Ao irromper o fogo, não houve quem abrisse as portas a tempo. As moças, e alguns poucos homens que ali trabalhavam, só tinham uma saída: saltar para a morte pelas janelas. Houve 146 mortes. Quando os bombeiros chegaram, a escada de que dispunham só alcançava o sexto andar. As leis protegeram os donos. Eles haviam feito um seguro de vida dos trabalhadores contra acidentes: receberam US$ 400 por vítima e pagaram aos familiares US$ 75 – ganharam US$ 325 por pessoa morta.

O desprezo do capitalismo moderno pela vida começa em sua relação com as mulheres. Sua inclusão no mercado de trabalho, em que, normalmente, recebem menos que os homens, é vendida pelos seus teóricos como parte da emancipação feminina, quando, na verdade, e da forma em que se dá, não passa de nova servidão. É sempre conveniente lembrar a constatação de uma grande pensadora, Hannah Arendt: o trabalhador moderno é um escravo em tempo parcial, nas horas em que se aluga ao patrão.
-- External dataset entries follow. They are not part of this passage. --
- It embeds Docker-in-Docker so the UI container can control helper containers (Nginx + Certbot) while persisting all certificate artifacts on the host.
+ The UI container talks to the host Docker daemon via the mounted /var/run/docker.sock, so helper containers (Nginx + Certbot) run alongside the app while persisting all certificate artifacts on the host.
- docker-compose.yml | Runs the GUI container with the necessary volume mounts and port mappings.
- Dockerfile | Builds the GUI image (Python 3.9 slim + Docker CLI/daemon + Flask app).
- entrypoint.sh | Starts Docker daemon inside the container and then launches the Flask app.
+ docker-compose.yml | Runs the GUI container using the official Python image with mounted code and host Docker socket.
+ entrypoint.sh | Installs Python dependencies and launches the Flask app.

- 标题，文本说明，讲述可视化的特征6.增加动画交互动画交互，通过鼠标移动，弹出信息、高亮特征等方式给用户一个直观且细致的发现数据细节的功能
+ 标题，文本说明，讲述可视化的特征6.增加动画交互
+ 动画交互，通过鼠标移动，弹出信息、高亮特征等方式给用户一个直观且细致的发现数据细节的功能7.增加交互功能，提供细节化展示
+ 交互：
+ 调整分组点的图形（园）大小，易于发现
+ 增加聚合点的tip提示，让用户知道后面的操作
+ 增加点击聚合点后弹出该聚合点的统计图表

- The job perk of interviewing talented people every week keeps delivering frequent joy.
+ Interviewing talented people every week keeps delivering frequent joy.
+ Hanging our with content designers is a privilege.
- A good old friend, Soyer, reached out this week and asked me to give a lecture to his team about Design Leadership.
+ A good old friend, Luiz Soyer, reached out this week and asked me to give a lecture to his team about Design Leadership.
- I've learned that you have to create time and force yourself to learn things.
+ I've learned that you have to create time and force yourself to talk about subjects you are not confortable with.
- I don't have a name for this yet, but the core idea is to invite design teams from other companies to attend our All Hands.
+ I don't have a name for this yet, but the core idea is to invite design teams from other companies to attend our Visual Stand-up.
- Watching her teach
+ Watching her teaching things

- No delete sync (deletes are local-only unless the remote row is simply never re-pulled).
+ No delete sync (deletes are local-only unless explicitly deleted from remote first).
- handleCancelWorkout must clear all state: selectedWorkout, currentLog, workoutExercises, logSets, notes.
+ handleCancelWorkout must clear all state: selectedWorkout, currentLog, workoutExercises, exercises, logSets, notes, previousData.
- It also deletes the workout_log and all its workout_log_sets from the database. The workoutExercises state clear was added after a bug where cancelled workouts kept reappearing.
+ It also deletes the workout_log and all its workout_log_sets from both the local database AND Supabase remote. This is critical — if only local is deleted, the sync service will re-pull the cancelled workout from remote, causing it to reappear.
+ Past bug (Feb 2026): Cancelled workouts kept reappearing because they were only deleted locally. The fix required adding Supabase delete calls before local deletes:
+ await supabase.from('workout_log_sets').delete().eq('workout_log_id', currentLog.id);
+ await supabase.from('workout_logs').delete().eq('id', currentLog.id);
É um milagre que não ocorram, frequentemente, tragédias como a de Nova York naquele 25 de março de 1911 – dias depois da comemoração, pela primeira vez, do Dia Internacional da Mulher, criado um ano antes, em Copenhague, proposta da ativista alemã Clara Zetkin durante a 2ª Conferência Internacional de Mulheres Socialistas. O novo liberalismo é o velho sistema de acumulação acelerada de capital, com o aluguel de escravos pelas firmas terceirizadas – na Ásia, na África, nos Estados Unidos, e mesmo no Brasil, onde especialmente grandes marcas de confecções se viram envolvidas por desfrutar da mão de obra de pessoas nas mesmas ou em piores condições do que as do princípio do século 20. Nesse mercado infame, as maiores vítimas são as mulheres.